The following code is a snippet I took from a lecture on objective-c which is meant to illustrate the differences between identity and equality in objective-c.
There are a few things I don't understand about it and since one part of the code relates to the other, I have copied the code in full.
The first part:
// test for object identity:
NSString *a = @“Peter”;
NSString *b = @“Peter";
BOOL identical = a == b; //YES
I don't understand how the objective-c compiler concludes that object a is identical to object b.
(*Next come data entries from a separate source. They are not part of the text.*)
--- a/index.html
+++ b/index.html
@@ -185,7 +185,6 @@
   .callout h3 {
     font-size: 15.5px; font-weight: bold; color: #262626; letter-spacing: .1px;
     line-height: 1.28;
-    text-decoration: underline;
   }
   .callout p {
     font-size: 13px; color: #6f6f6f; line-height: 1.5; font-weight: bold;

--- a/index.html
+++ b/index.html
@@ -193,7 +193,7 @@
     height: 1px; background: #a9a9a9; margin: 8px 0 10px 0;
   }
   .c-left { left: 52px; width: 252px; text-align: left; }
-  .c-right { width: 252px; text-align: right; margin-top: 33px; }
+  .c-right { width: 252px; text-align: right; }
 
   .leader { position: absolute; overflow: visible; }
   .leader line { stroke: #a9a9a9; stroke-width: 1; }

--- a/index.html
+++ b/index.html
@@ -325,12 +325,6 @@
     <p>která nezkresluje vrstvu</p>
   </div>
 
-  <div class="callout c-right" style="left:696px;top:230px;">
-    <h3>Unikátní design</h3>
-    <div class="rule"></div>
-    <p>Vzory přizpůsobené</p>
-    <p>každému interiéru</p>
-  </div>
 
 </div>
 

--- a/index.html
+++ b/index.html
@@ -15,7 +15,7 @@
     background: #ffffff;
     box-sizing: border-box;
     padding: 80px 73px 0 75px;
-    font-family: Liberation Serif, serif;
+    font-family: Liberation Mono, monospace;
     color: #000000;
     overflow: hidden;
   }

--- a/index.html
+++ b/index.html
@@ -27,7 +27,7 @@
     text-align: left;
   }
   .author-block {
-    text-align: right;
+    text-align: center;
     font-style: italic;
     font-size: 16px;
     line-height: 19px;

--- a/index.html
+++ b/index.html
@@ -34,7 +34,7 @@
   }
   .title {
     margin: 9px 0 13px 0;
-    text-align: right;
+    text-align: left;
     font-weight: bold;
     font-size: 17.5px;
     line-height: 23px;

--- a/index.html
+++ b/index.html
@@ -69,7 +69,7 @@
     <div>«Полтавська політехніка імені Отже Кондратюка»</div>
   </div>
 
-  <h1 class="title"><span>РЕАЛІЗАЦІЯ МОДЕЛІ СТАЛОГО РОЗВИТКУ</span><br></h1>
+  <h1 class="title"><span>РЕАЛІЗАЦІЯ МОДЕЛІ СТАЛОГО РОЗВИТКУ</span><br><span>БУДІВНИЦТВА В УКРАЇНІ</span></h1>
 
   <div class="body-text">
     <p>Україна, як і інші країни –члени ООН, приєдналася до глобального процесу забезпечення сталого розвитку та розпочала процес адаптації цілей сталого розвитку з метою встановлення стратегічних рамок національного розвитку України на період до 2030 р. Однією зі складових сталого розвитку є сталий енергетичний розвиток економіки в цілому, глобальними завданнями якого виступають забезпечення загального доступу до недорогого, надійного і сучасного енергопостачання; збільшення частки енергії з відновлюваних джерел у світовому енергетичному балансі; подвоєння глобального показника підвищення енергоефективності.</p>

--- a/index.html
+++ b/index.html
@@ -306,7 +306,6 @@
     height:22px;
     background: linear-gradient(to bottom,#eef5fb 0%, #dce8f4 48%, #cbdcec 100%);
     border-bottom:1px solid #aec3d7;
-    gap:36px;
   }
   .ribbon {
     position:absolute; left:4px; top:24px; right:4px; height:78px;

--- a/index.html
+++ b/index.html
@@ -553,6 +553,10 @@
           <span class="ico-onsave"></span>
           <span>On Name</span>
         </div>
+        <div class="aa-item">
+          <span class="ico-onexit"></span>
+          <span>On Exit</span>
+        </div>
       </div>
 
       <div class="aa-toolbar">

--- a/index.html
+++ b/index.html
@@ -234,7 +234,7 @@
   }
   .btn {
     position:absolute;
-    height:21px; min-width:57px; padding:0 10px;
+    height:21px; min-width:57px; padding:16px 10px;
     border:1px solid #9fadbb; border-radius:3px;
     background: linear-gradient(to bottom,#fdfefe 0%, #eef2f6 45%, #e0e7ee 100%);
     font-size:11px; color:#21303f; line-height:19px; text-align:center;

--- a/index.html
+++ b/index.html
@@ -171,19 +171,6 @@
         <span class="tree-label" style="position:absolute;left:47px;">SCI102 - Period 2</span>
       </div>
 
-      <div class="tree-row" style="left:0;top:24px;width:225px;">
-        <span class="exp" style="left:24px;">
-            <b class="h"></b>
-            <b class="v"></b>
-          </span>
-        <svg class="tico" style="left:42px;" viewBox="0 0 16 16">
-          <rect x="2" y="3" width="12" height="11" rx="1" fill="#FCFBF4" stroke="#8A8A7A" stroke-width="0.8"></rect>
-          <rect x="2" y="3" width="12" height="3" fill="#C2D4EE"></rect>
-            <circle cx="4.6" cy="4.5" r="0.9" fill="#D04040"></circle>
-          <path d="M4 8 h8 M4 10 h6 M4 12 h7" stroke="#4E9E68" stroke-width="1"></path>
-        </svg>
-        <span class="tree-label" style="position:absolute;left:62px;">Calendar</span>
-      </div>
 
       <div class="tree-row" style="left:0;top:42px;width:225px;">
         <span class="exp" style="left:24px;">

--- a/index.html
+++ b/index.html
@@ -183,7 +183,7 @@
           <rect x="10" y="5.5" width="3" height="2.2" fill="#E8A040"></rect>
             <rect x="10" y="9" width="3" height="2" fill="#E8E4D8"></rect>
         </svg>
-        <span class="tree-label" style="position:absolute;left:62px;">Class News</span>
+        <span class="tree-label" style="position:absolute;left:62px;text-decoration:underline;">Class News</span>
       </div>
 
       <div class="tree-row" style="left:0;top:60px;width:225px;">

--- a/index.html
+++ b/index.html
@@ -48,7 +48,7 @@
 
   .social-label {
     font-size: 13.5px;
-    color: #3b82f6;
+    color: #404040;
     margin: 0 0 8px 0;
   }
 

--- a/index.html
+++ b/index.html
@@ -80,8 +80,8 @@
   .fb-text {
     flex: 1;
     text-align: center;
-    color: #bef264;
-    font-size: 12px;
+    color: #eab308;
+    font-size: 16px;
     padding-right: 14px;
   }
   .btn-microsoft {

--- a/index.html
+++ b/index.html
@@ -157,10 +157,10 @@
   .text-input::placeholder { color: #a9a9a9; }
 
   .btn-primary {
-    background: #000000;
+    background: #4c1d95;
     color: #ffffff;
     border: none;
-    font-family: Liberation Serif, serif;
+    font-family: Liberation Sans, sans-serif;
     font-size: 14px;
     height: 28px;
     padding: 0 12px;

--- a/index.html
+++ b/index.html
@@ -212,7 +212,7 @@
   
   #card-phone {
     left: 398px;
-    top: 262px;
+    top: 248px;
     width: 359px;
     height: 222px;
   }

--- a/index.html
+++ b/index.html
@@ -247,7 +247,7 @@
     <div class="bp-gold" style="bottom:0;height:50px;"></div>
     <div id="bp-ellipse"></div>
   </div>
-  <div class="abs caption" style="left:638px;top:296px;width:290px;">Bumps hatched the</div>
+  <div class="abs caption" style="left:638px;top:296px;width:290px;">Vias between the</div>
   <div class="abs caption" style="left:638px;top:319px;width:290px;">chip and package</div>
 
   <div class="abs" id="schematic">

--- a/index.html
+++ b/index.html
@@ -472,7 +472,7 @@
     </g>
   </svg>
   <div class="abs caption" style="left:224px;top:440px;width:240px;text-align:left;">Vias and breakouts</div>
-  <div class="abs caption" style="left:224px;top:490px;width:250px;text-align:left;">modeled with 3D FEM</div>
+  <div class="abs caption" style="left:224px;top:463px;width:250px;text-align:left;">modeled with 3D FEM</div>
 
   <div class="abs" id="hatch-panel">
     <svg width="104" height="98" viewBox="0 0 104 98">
I realise that they both contain the exact same string, namely "Peter", but I would have thought that since a and b are separate objects, that they would each have unique memory addresses as such, and I would have thought that the = operator then would be testing that rather than testing if a and b contain the same string.
Part 2:
// test for string equality: will return YES
NSString *aName = @"Peter";
NSMutableString *anotherName =
[NSMutableString stringWithString:@"P"];
[anotherName appendString:@"eter"];
BOOL equal = [aName isEqualToString:anotherName]; //YES
BOOL identical = (aName == anotherName); //NO
I understand this code to have first created an object aName
which is "Peter" and anotherName
which is "P".
The next bit I don't get. My first problem understanding this: "eter" is appended to anotherName in a standalone statement before we test for equality but as far as I understand it, even though we say
[anotherName appendString:@"eter"];
we have not stored this result anywhere so that when we ask if anotherName
is equal to the string in aName
, I would have thought that anotherName
was still just "P". And my second problem understanding this part 2 of the code, is that I don't see how they are equal. (Similar to my problem in Part 1.)
And again I do not know why the last line of code which tests for identity would return NO for not equal.